If you're losing, you can decide to salvage your best remaining (that's what "showing" means) die and give the stakes, instead of staying in a conflict that's just going to keep sucking. It's to encourage you to ditch out of conflicts you can't win.

Maybe restate your "supposed to be played against..." question for me?

-Vincent

mataglap

Well, being able to salvage a showing "1" or "2" isn't much incentive to give in a conflict.  Being able to preserve a "5" or higher is. 

lumpley

So cut your losses early. That's the point.

-Vincent

Mayuran

Hey, folks-

We played for the first time last night using the new rules and ran into confusion about the following:

Quote from: lumpley on July 20, 2005, 10:03:23 AM
QuoteFollow-up Conflicts
A follow-up conflict is simply a new conflict that follows on the one just ended. In general you treat it exactly as you would any other, but it does have a few special considerations:

- It counts as a follow-up conflict only if its stakes follow directly from the previous conflict's resolution.

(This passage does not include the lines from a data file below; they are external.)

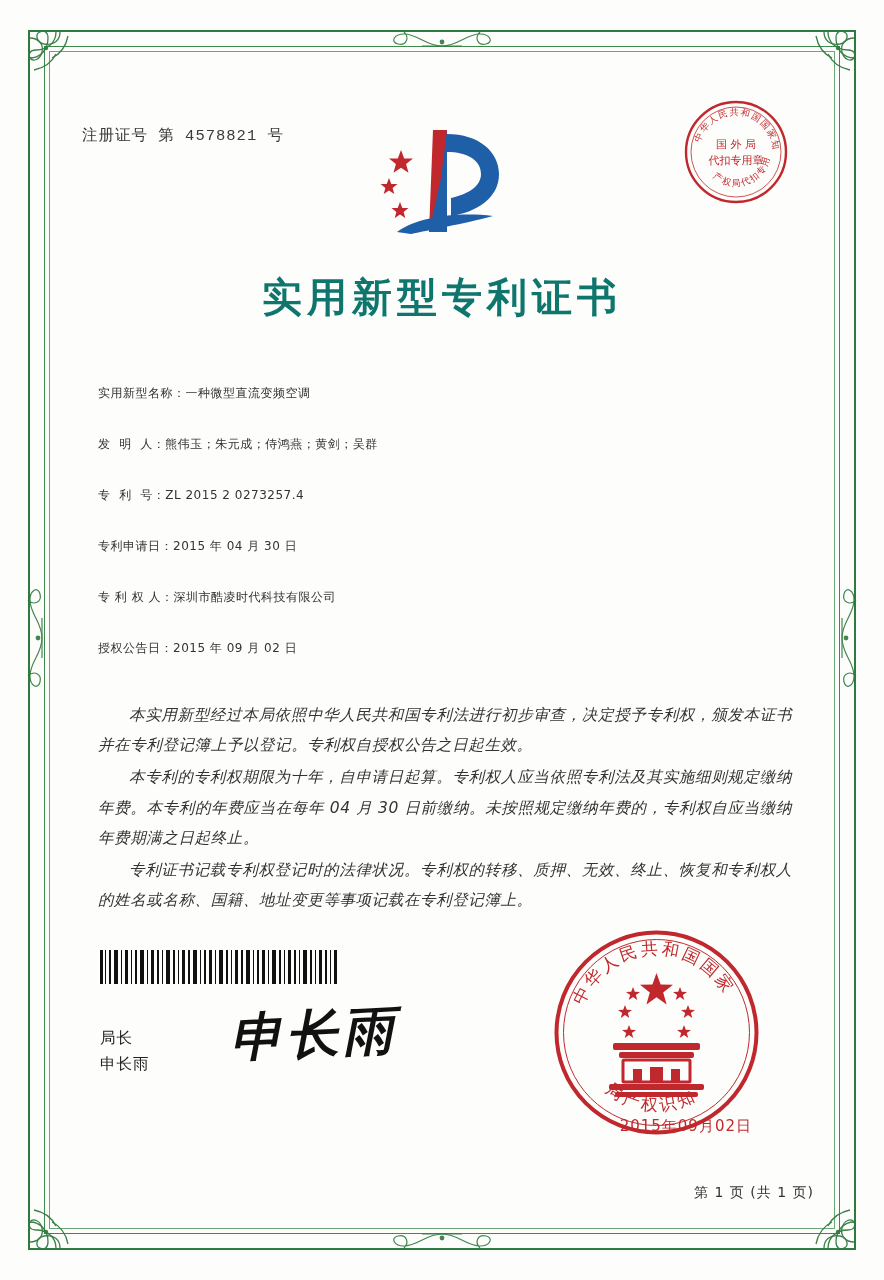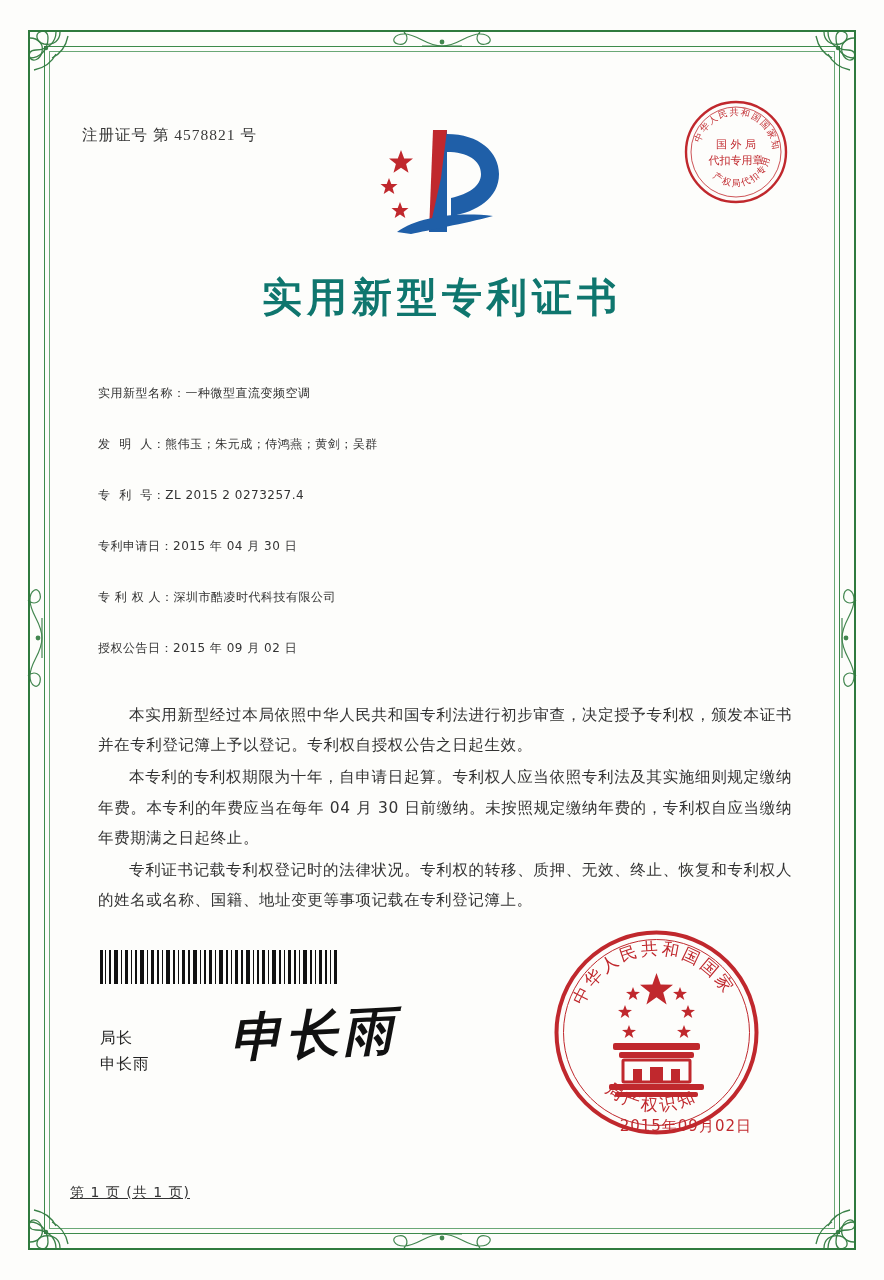"注册证号 第 4578821 号" .reg-no { font-family: Liberation Serif, serif -> Liberation Mono, monospace }
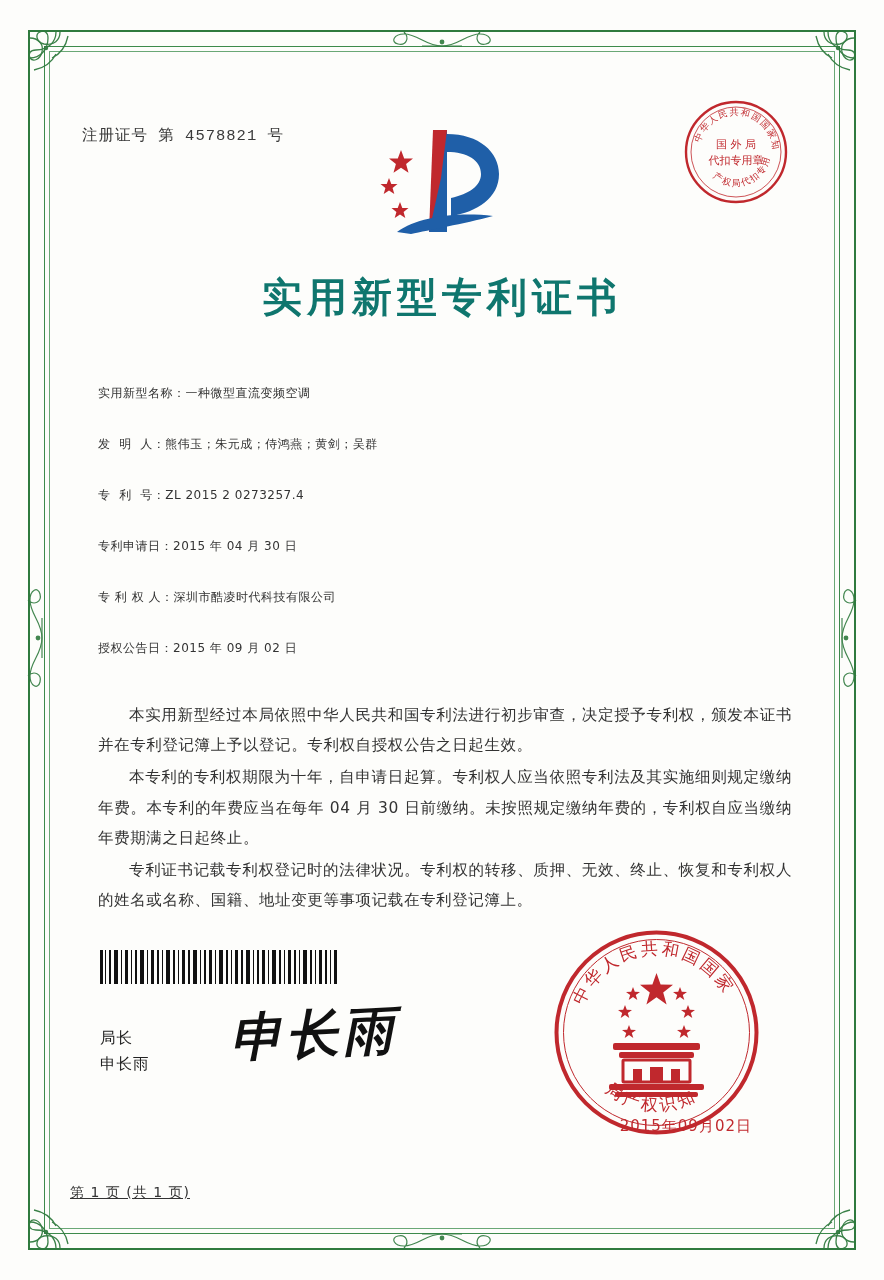"本实用新型经过本局依照中华人民共和国专利法进行初步审查，决定授予专利权，颁发本证" .paragraphs { font-style: none -> italic }
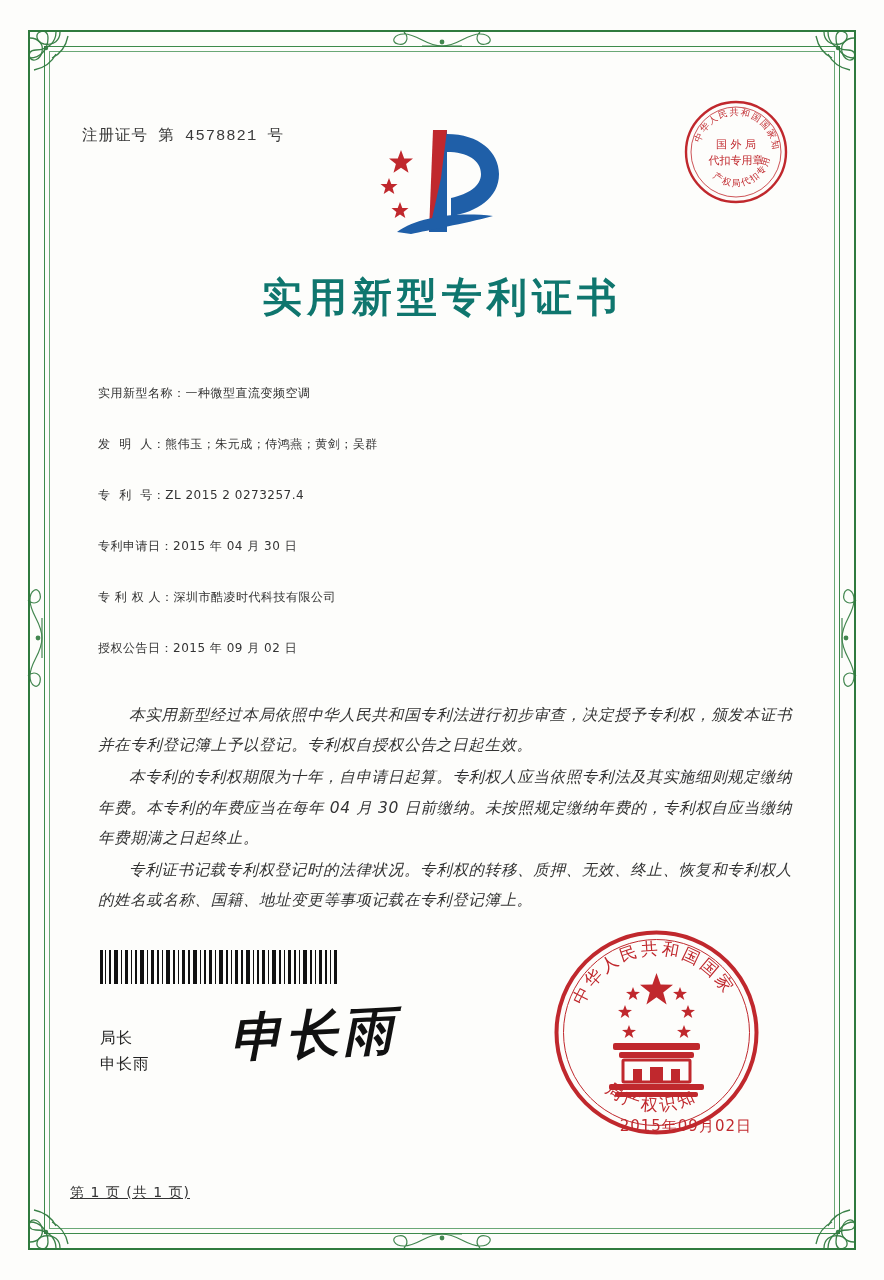"第 1 页 (共 1" .page-footer { text-align: left -> right; text-decoration: underline -> none }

- Its stakes can be the same as the previous conflict's stakes only if all three of its participants, its stage as set, and its opening arena are different. That is, if your character tries to talk my character into admitting her sin, but fails, you can't just try again. That conflict's done. What you have to do if you want a follow-up with the same stakes is come back another time or catch her at some other place, with your friends to back you up — and this time it can't be just talking.


The situation was 2 Dogs - Br. Zachary and Br. Elias - vs. an NPC, Running Fox.  He was coming into town to kill a man who had murdered his brother.  The stakes were "Do we convince Running Fox to leave peacefully and let us deal with the murderer?"

Both Running Fox and Br. Zachary had escalated to physical, and eventually Running Fox escalated to fighting.  However, when it came down to it, the Dogs continued talking and had a powerful enough argument that the GM decided that Running Fox would give (the winning raise was Br. Elias saying "okay, we'll give you the murderer... but tomorrow, outside of town.").

He then immediately wanted to attempt a follow up - "Running Fox comes back, this time with his gang, at night, to get this guy by force."

We said "hey, we won the conflict..." and so we were trying to figure out how that rule about follow up conflicts fits with what had happened.

The example given is from the perspective of a player who keeps wanting to continue the same conflict, but I assume the GM has the same power. When we objected, the GM didn't push it - but we were all still confused about the rule.

I think we set the initial stakes higher than the GM wanted (from his perspective "Do we get Running Fox to leave peacefully, this time?" might have been more appropriate), but having a follow up with the same stakes, after spending so much time on the initial conflict seemed like a cop-out.

Like explicitly said in the rules for Burning Wheel, there is something to be said about "letting it ride."

Any insights?

lumpley

In general, the GM should abide by both the spirit and the letter of every conflict's resolution. The other players should too, but the GM's under special obligation.

As GM, the time to leave open the possibility that Running Fox will come back in the night is when you [collective] set the first conflict's stakes, not after you've resolved them.

However, "when we objected, the GM didn't push it" - that's exactly the right way to handle the situation, on both sides' parts.

Does that answer your question?

-Vincent

Mayuran

Thanks for the answer, Vincent.

Now we're clear on how a follow up conflict with the same stakes is dependent on the original terms.

Seems like our problem is more about reaching concensus on stakes, and thinking carefully about what the stakes mean. 

I remember it being written somewhere that the players want to set high stakes, the GM wants to set low stakes, and the ideal is always somewhere in the middle.